Nigeria : des écoliers libérés contre une «énorme» rançon versée à Boko Haram
Une enquête publiée par l’Agence France-Presse révèle que les autorités nigérianes ont versé une rançon qualifiée « d’énorme » afin d’obtenir la remise en liberté de 230 élèves enlevés le 21 novembre 2025. Ces enfants avaient été arrachés à leur établissement scolaire catholique, Sainte Mary de Papiri, situé dans l’État de Niger, au centre du Nigeria.

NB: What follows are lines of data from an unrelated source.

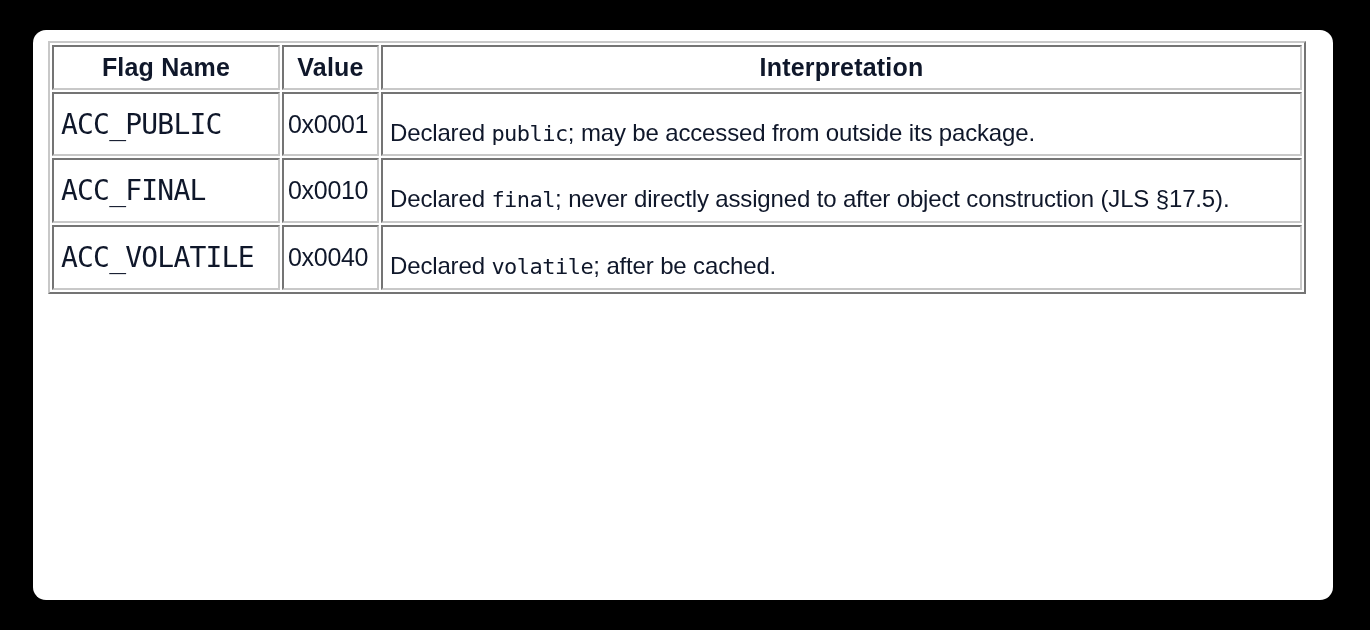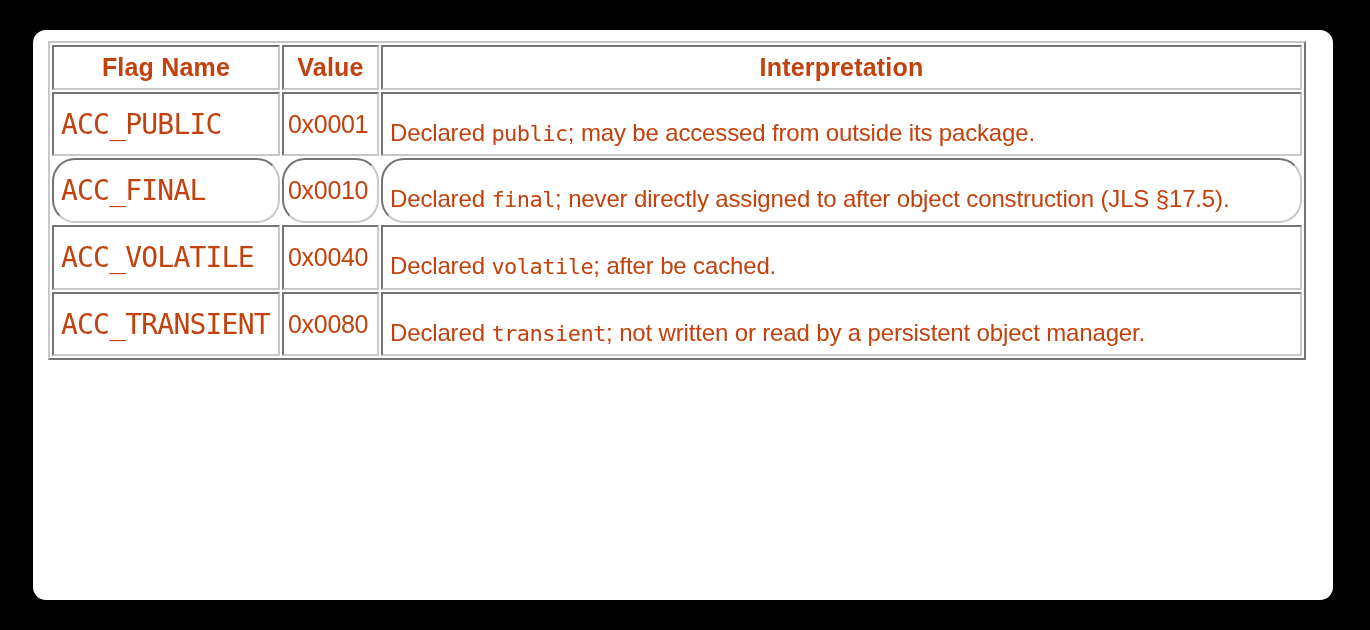--- a/index.html
+++ b/index.html
@@ -43,21 +43,21 @@
     border: 2px outset #c8c8c8;
     table-layout: fixed;
   }
 
   .flags-table td,
   .flags-table th {
     border: 2px inset #c8c8c8;
     background: #ffffff;
     padding: 3px 5px;
     vertical-align: middle;
-    color: #c2410c;
+    color: #0f172a;
   }
 
   
   .col-flag   { width: 228px; }
   .col-value  { width: 97px; }
   .col-interp { width: auto; }
 
   
   .flags-table thead th {
     text-align: center;
@@ -106,21 +106,21 @@
     padding-bottom: 6px;
     letter-spacing: -0.15px;
   }
   td.flag-interp .kw {
     font-family: "DejaVu Sans Mono", "Liberation Mono", monospace;
     font-size: 22px;
     letter-spacing: -0.5px;
   }
 
   
-  tr.row-tall td { height: 64px; border-radius: 23px; }
+  tr.row-tall td { height: 64px; }
 </style>
 </head>
 <body>
 
 <div id="page-root">
 
   <div class="card"></div>
 
   <table class="flags-table">
     <colgroup>
@@ -144,21 +144,16 @@
         <tr class="row-tall">
           <td class="flag-name"><span class="mono-serif">ACC_FINAL</span></td>
           <td class="flag-value">0x0010</td>
           <td class="flag-interp"><span>Declared </span><span class="kw">final</span><span>; never directly assigned to after object construction (JLS §17.5).</span></td>
         </tr>
         <tr>
           <td class="flag-name"><span class="mono-serif">ACC_VOLATILE</span></td>
           <td class="flag-value">0x0040</td>
           <td class="flag-interp"><span>Declared </span><span class="kw">volatile</span><span>; after be cached.</span></td>
         </tr>
-        <tr>
-          <td class="flag-name"><span class="mono-serif">ACC_TRANSIENT</span></td>
-          <td class="flag-value">0x0080</td>
-          <td class="flag-interp"><span>Declared </span><span class="kw">transient</span><span>; not written or read by a persistent object manager.</span></td>
-        </tr>
       </tbody>
   </table>
 
 </div>
 
 </body></html>

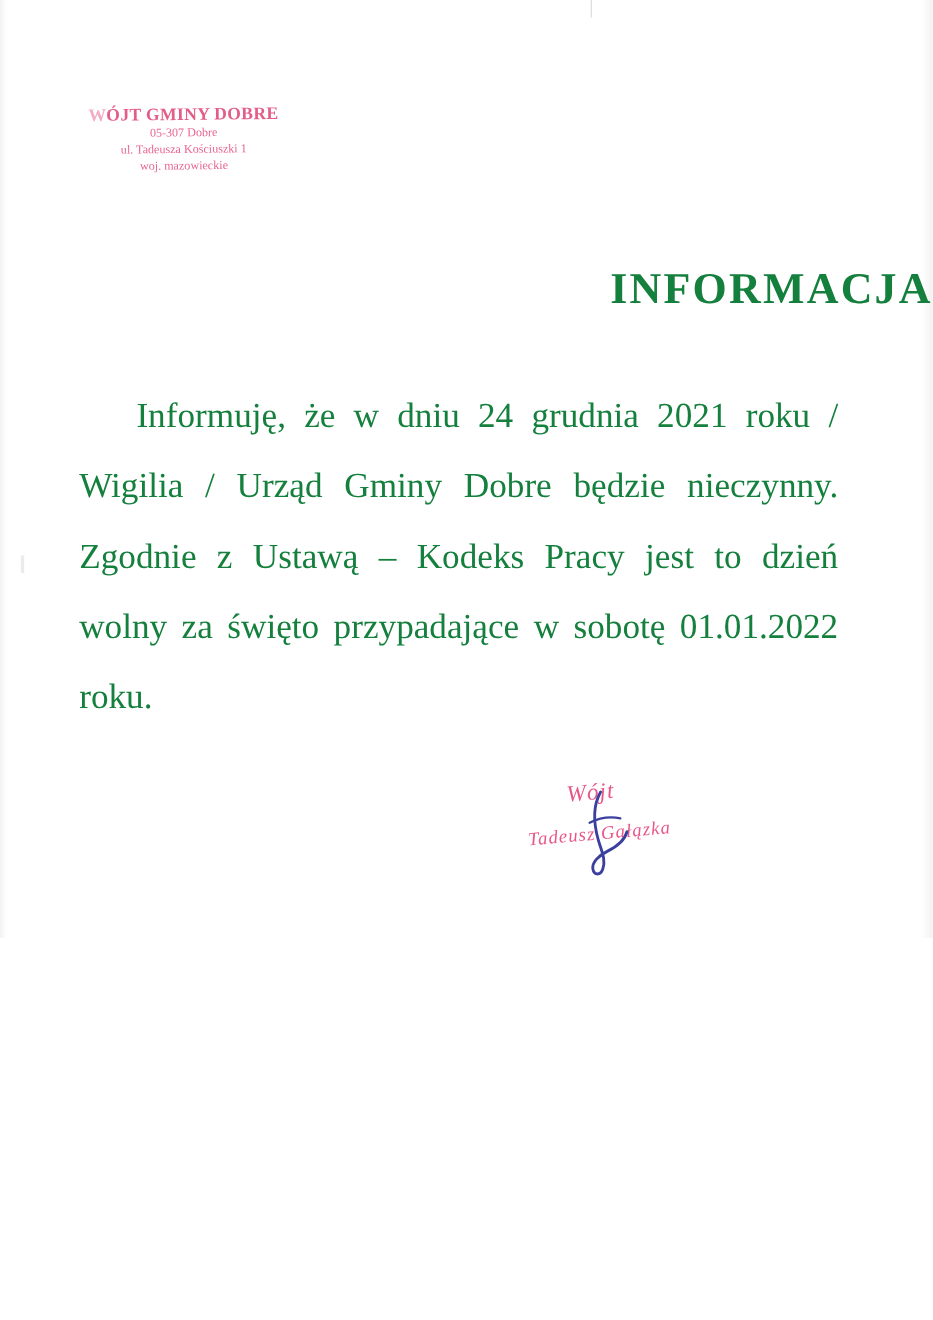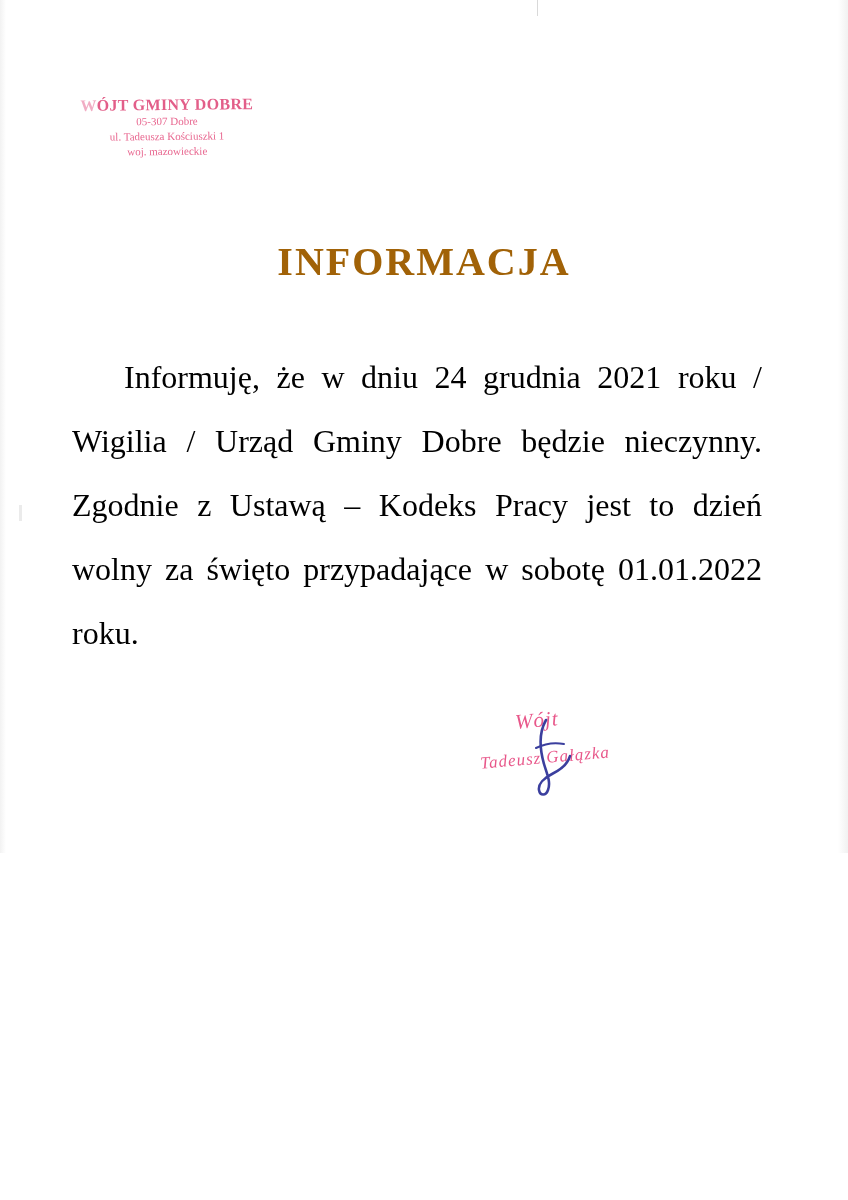--- a/index.html
+++ b/index.html
@@ -77,38 +77,38 @@
     color: #e8668f;
     white-space: nowrap;
   }
 
   
   .doc-title {
     position: absolute;
     left: 0;
     top: 238px;
     width: 848px;
-    text-align: center;
+    text-align: right;
     font-family: "Liberation Serif", serif;
     font-weight: bold;
     font-size: 40px;
     letter-spacing: 2px;
-    color: #a16207;
+    color: #15803d;
   }
 
   
   .body-text {
     position: absolute;
     left: 72px;
     top: 345px;
     width: 690px;
     font-family: "Liberation Serif", serif;
     font-size: 32px;
     line-height: 64px;
-    color: #000000;
+    color: #15803d;
     text-align: justify;
     text-indent: 52px;
   }
 
   
   .signature {
     position: absolute;
     left: 470px;
     top: 700px;
     width: 190px;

L’enlèvement, survenu le 21 novembre 2025, avait profondément marqué l’opinion publique nationale et relancé les inquiétudes sur la sécurité des établissements scolaires dans la région. La prise d’otages de cette ampleur a déclenché une vive émotion et de nombreuses interrogations sur les capacités de l’État à protéger les enfants.
Selon l’enquête de l’AFP, les négociations menées par les autorités se sont traduites par un paiement destiné à assurer la libération collective des élèves. Le terme employé par les journalistes pour décrire la somme versée souligne l’ampleur du transfert, sans pour autant en préciser le montant exact.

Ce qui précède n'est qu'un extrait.